A missing force multiplier

(Reading time: 1 minute, 19 seconds)

Over the weekend I received two more welcome emails from Florida museums. That means that out of the roughly 31% of museums in Florida that do offer a newsletter, only 6.6% send their new subscribers something beyond a simple confirmation or default “thank you/welcome” email.

Graph of Florida museums that offer newsletter subscribers something more than a basic thank-you autoresponder.

(ICYMI: Here’s the backstory and here’s the Airtable database where I’m storing these results.)

Of that 6.6%, not one museum uses a welcome email to ask a question, solicit feedback, or survey the audience in some way.

Plenty of museums love to collect data about their audiences, yet — unless Florida museums are a special case and not representative of other museums in the US — it seems very few leverage their newsletter to collect information from subscribers.

And lots of museum folks will be quick to tell you that they have very limited resources. They have to find every way they can to create leverage and operate as efficiently as possible.

But they pass up the chance to introduce automation through their newsletter.

It doesn't add up.

They could spend a little time creating that initial autoresponder email that goes out to new subscriber and let it continue doing the work for them, day in and day out. Come back and check on results in a month or three, make adjustments based on audience response, and then set the machine in motion again.

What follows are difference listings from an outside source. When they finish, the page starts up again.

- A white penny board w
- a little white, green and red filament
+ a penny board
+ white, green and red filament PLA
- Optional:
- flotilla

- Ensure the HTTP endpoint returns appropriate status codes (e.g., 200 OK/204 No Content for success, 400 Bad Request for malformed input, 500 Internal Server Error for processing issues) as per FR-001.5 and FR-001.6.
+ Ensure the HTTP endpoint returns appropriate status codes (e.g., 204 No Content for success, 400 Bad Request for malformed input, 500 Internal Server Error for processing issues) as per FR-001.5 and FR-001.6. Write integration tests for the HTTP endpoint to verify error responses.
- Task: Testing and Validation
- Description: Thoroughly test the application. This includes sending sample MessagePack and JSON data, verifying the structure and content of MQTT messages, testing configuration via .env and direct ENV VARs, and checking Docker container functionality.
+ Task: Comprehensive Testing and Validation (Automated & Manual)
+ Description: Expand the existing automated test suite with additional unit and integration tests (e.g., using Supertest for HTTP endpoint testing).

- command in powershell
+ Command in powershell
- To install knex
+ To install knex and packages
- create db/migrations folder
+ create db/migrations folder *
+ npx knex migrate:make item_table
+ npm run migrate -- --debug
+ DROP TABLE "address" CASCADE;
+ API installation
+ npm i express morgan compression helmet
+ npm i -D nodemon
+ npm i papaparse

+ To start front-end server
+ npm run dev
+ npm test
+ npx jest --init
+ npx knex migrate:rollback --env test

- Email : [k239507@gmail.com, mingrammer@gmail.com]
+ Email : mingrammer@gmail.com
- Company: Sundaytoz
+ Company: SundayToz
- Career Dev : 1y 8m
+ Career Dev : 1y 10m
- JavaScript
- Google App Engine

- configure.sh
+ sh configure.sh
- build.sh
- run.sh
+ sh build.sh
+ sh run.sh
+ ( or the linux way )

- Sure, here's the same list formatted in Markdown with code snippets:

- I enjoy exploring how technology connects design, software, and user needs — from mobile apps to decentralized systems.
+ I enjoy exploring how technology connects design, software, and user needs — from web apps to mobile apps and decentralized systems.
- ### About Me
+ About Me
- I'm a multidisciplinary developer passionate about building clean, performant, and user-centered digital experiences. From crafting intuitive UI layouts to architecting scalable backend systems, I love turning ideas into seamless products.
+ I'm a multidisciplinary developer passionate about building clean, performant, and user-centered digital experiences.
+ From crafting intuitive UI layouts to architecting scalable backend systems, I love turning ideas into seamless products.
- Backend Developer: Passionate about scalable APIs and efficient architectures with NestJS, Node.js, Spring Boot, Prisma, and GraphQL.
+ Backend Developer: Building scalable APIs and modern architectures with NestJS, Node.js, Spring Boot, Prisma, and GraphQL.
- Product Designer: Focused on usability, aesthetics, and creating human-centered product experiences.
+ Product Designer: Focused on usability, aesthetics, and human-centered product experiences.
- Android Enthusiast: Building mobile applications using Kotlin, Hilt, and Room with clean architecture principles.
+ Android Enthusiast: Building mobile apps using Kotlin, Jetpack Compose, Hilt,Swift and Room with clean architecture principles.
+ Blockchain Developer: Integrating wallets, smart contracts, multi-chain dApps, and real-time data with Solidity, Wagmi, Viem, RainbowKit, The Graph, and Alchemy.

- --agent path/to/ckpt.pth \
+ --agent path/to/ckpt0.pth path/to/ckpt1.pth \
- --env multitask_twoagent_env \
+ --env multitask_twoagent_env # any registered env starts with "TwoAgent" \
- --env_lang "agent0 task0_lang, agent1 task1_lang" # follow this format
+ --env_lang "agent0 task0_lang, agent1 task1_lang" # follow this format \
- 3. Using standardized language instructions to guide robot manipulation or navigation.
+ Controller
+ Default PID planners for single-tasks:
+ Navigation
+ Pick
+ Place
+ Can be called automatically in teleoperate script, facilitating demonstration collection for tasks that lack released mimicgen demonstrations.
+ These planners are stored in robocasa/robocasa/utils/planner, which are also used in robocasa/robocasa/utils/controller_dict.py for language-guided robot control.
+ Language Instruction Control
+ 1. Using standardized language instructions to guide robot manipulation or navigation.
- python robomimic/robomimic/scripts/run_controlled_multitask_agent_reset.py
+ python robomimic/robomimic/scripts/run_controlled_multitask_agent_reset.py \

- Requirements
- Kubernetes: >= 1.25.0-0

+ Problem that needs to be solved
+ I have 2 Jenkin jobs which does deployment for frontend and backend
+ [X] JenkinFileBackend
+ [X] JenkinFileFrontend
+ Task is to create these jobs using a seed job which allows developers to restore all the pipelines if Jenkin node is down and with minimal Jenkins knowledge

Tomorrow I’ll get specific about what you can do in your autoresponder to start learning from subscribers.

For now, I’d love to hear what you think prevents these organizations from using their newsletter as a learning tool — or even as a way to communicate unique value because hardly any museums seem to even say more than “k thx bye” to new subscribers.

Why is no one using email in this way?

Is there anything that's prevented you from doing so?